*WORK INSTRUCTIONS*. What is needed is an exact copy of every entry, without the pictures.

-------------------------

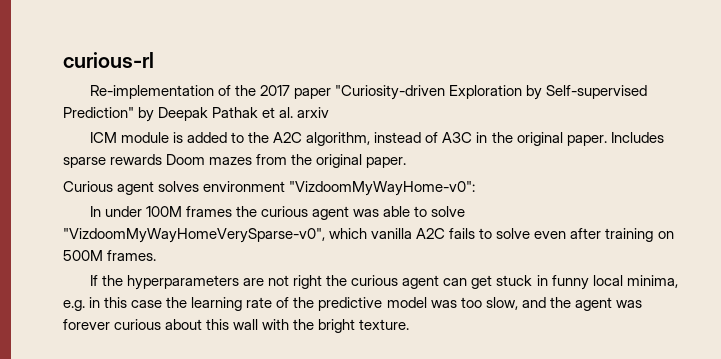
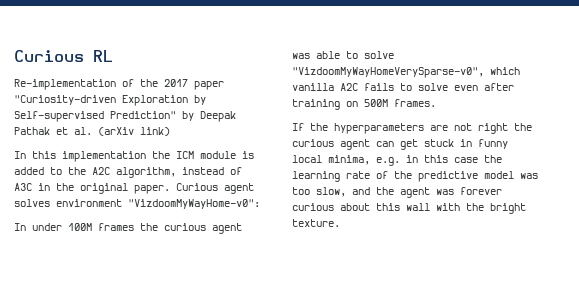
[63,52,154,68] curious-rl -> [14,50,113,62] Curious RL
[297,107,330,118] arxiv // -> [98,127,170,136] [14,151,170,162] (arXiv link) // In this implementation the
[610,132,664,143] [63,154,407,168] Includes sparse rewards Doom mazes from the original paper. // -> (170, 189) none

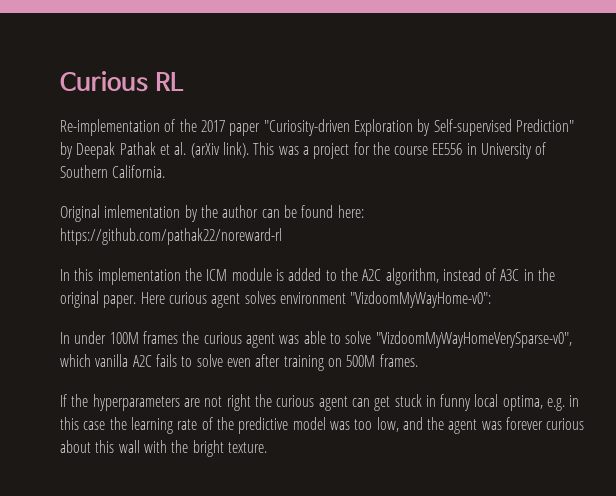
[140,127,170,136] link) -> [222,142,547,159] [60,165,166,178] [60,205,364,222] [60,228,282,245] link). This was a project for the course EE556 in University of Southern California. // Original imlementation by the author can be found here: https://github.com/pathak22/noreward-rl
[176,183,218,191] Curious -> [140,292,207,304] Here curious
[328,155,370,165] minima, -> [502,395,543,411] optima,
[316,187,346,197] slow, -> [376,417,399,432] low,

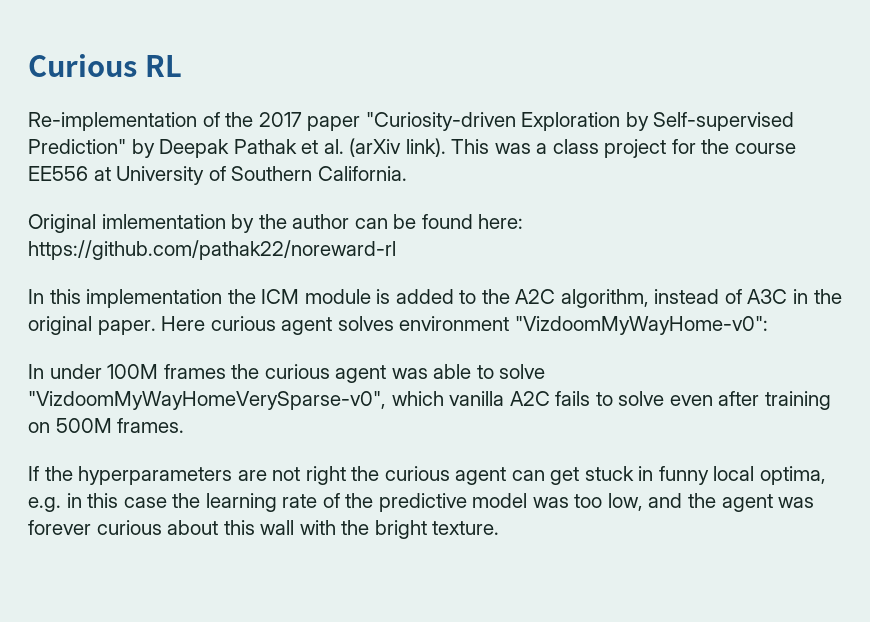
(309, 150) none -> [552,139,599,154] class
[466,143,477,155] in -> [93,167,111,181] at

-------------------------

*PROBLEM SOLUTION*.
[63,52,154,68] curious-rl -> [14,50,113,62] Curious RL
[297,107,330,118] arxiv // -> [98,127,170,136] [14,151,170,162] (arXiv link) // In this implementation the
[610,132,664,143] [63,154,407,168] Includes sparse rewards Doom mazes from the original paper. // -> (170, 189) none

[140,127,170,136] link) -> [222,142,547,159] [60,165,166,178] [60,205,364,222] [60,228,282,245] link). This was a project for the course EE556 in University of Southern California. // Original imlementation by the author can be found here: https://github.com/pathak22/noreward-rl
[176,183,218,191] Curious -> [140,292,207,304] Here curious
[328,155,370,165] minima, -> [502,395,543,411] optima,
[316,187,346,197] slow, -> [376,417,399,432] low,

(309, 150) none -> [552,139,599,154] class
[466,143,477,155] in -> [93,167,111,181] at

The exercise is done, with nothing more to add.